Koran Sulindo – Pollycarpus Budihari Priyanto, terpidana kasus pembunuhan aktivis Hak Asasi Manusia (HAM) Munir Said Thalib, pada Rabu ini (29/8) dinyatakan bebas murni. Informasi ini disampaikan Kepala Bagian Hubungan Masyarakat Direktorat Jendral Permasyarakatan (Dirjen PAS) Ade Kusmanto. “Tanggal 29 Agustus 2018, hari Rabu, pihak Balai Pemasyarakatan Bandung akan mengakhiri masa bimbingan kliennya atas nama Pollycarpus karena telah menjalani masa percobaan dan pembebasan bersyarat dengan baik,” kata Ade, Selasa (28/8).
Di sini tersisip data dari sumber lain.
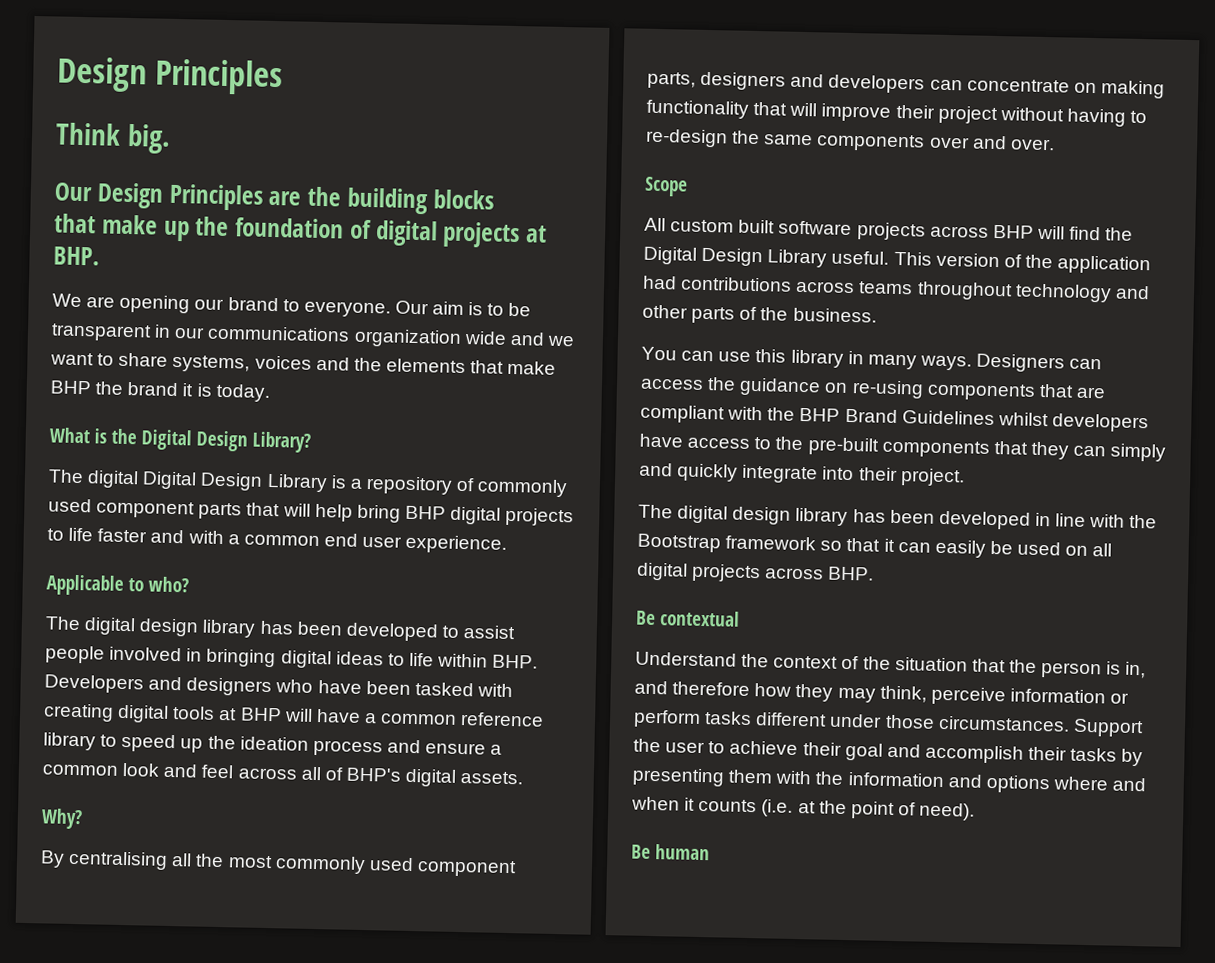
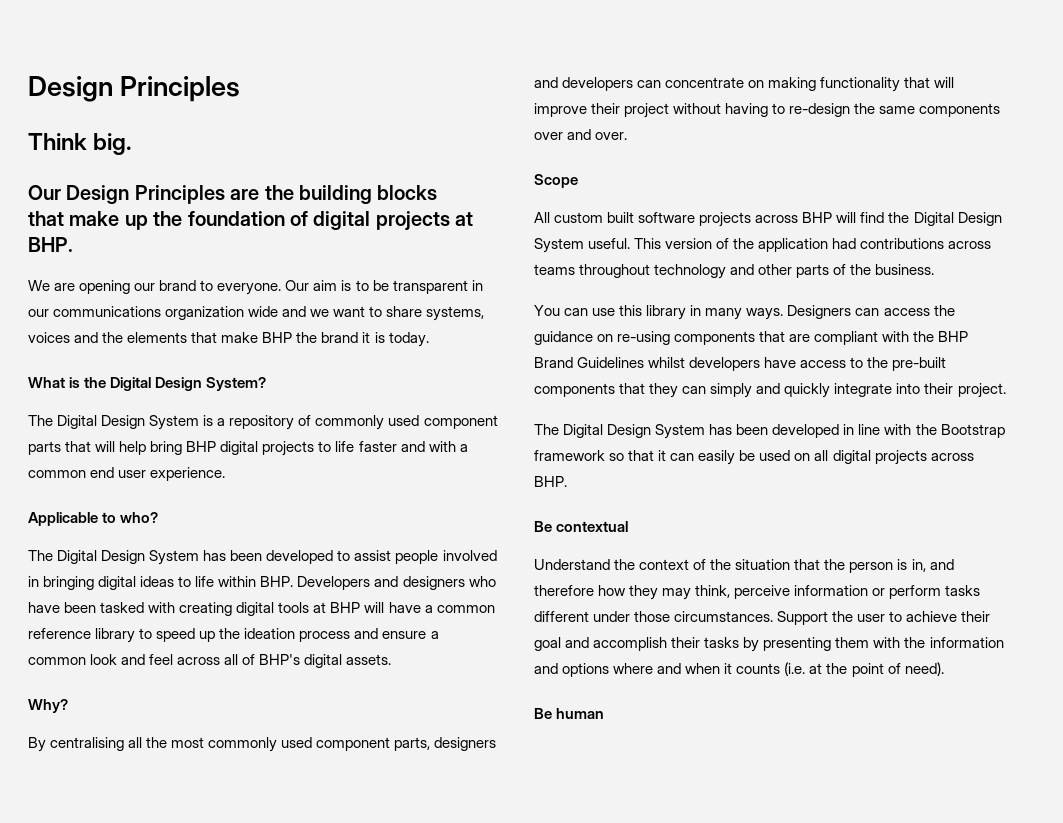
[252,431,311,453] [48,469,328,493] Library? // The digital Digital Design Library -> [206,377,267,391] [28,415,200,430] System? // The Digital Design System
[84,617,257,638] digital design library -> [57,550,200,565] Digital Design System
[767,249,828,268] Library -> [534,238,584,253] System
[677,505,849,527] digital design library -> [563,424,706,439] Digital Design System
Pollycarpus adalah mantan pilot Garuda untuk pesawat Airbus A-330. Saat kematian Munir di pesawat Garuda dengan nomor penerbangan GA-974, Pollycarpus  berstatus sebagai personel keamanan internal.

Ia diputuskan bersalah terlibat pembunuhan Munir oleh Majelis Hakim Pengadilan Negeri Jakarta yang diketuai Tjitjut Sutiyarso pada 19 Desember 2005. Juga dinyatakan terbukti melakukan pemalsuan surat. Pollycarpus divonis 14 tahun  penjara. Sementara itu, tuntutan jaksa adalah hukuman seumur hidup.

“Menghukum terdakwa Polycarpus dengan hukuman 14 tahun, dipotong masa tahanan,” kata Ketua Majelis Hakim Tjitjut Sutiyarso.

Pada tingkat kasasi di Mahkamah Agung (MA), majelis hakim kasasi memutuskan Pollycarpus tidak bersalah dalam kasus pembunuhan Munir. Dia bersalah dalam kasus pemalsuan surat.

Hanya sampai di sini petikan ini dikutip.